### [Web page revision data]
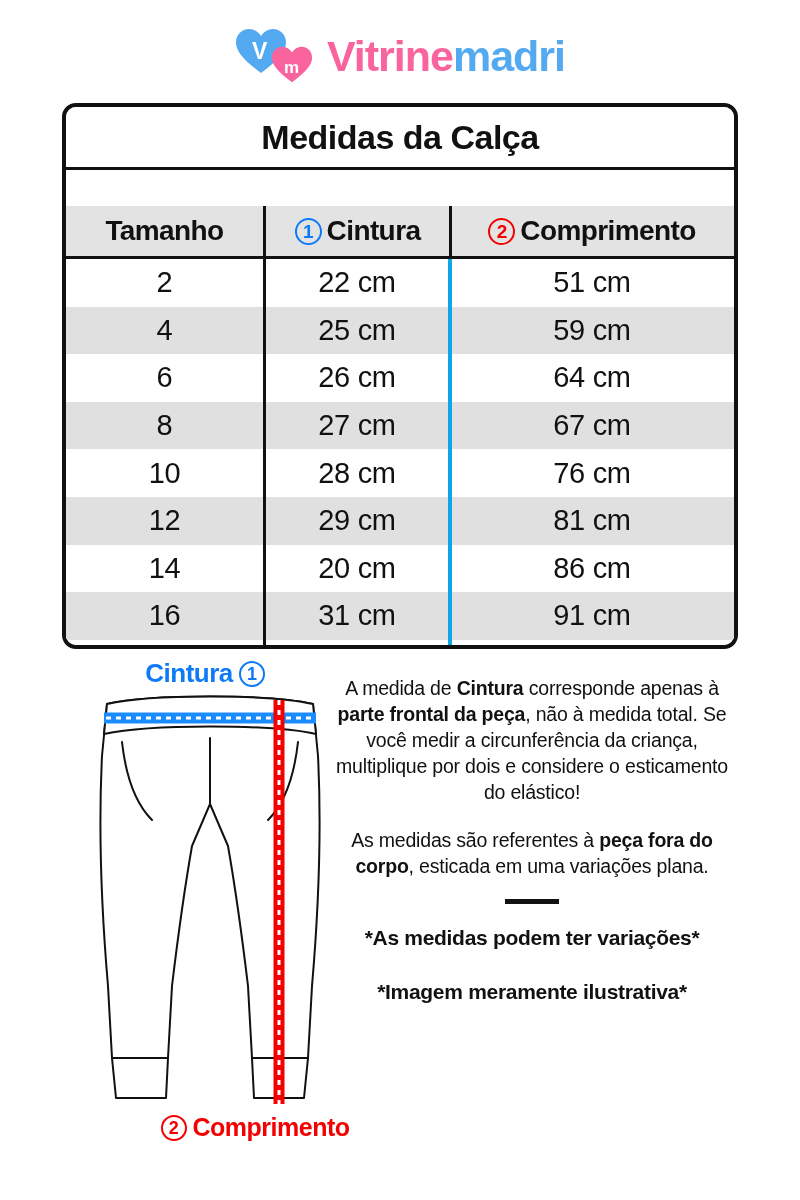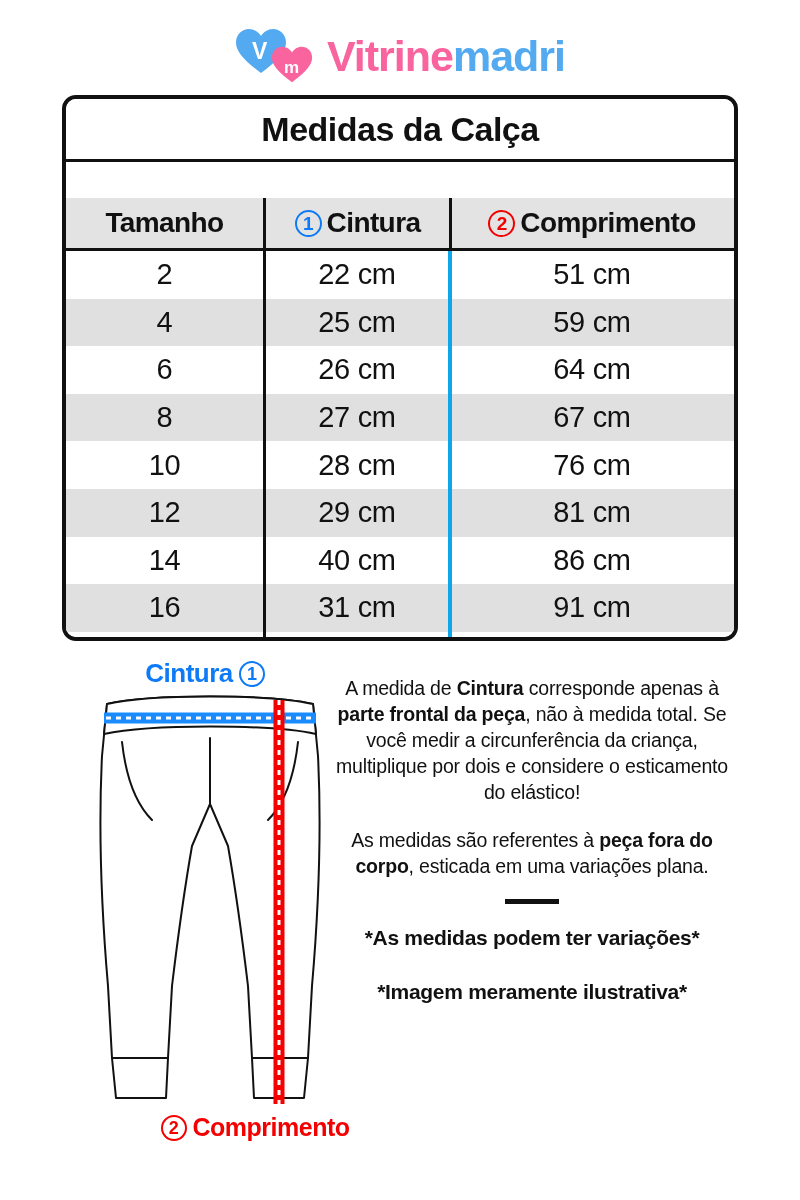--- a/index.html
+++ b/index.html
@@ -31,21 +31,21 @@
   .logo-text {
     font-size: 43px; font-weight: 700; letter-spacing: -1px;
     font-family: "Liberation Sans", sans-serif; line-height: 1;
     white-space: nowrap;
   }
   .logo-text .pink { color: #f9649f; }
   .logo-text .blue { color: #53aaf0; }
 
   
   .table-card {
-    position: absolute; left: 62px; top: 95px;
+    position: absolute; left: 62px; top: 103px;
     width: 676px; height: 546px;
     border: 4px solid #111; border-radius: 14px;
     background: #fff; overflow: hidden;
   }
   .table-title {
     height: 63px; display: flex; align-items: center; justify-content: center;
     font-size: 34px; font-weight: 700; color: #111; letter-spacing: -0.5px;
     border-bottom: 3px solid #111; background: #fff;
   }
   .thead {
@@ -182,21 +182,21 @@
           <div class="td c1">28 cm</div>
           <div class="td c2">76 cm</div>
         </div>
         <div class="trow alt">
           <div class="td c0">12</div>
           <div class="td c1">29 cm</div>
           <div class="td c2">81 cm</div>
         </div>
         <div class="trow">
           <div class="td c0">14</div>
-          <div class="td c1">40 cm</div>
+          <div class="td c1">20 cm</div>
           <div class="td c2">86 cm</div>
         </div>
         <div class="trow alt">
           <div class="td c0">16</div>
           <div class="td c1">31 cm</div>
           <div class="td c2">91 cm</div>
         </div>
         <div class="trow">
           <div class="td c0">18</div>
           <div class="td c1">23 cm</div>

### [Exercise requirements]
Please give all of the data again, exact and free of pictures.

### [Answer to this task]
--- a/index.html
+++ b/index.html
@@ -31,21 +31,21 @@
   .logo-text {
     font-size: 43px; font-weight: 700; letter-spacing: -1px;
     font-family: "Liberation Sans", sans-serif; line-height: 1;
     white-space: nowrap;
   }
   .logo-text .pink { color: #f9649f; }
   .logo-text .blue { color: #53aaf0; }
 
   
   .table-card {
-    position: absolute; left: 62px; top: 95px;
+    position: absolute; left: 62px; top: 103px;
     width: 676px; height: 546px;
     border: 4px solid #111; border-radius: 14px;
     background: #fff; overflow: hidden;
   }
   .table-title {
     height: 63px; display: flex; align-items: center; justify-content: center;
     font-size: 34px; font-weight: 700; color: #111; letter-spacing: -0.5px;
     border-bottom: 3px solid #111; background: #fff;
   }
   .thead {
@@ -182,21 +182,21 @@
           <div class="td c1">28 cm</div>
           <div class="td c2">76 cm</div>
         </div>
         <div class="trow alt">
           <div class="td c0">12</div>
           <div class="td c1">29 cm</div>
           <div class="td c2">81 cm</div>
         </div>
         <div class="trow">
           <div class="td c0">14</div>
-          <div class="td c1">40 cm</div>
+          <div class="td c1">20 cm</div>
           <div class="td c2">86 cm</div>
         </div>
         <div class="trow alt">
           <div class="td c0">16</div>
           <div class="td c1">31 cm</div>
           <div class="td c2">91 cm</div>
         </div>
         <div class="trow">
           <div class="td c0">18</div>
           <div class="td c1">23 cm</div>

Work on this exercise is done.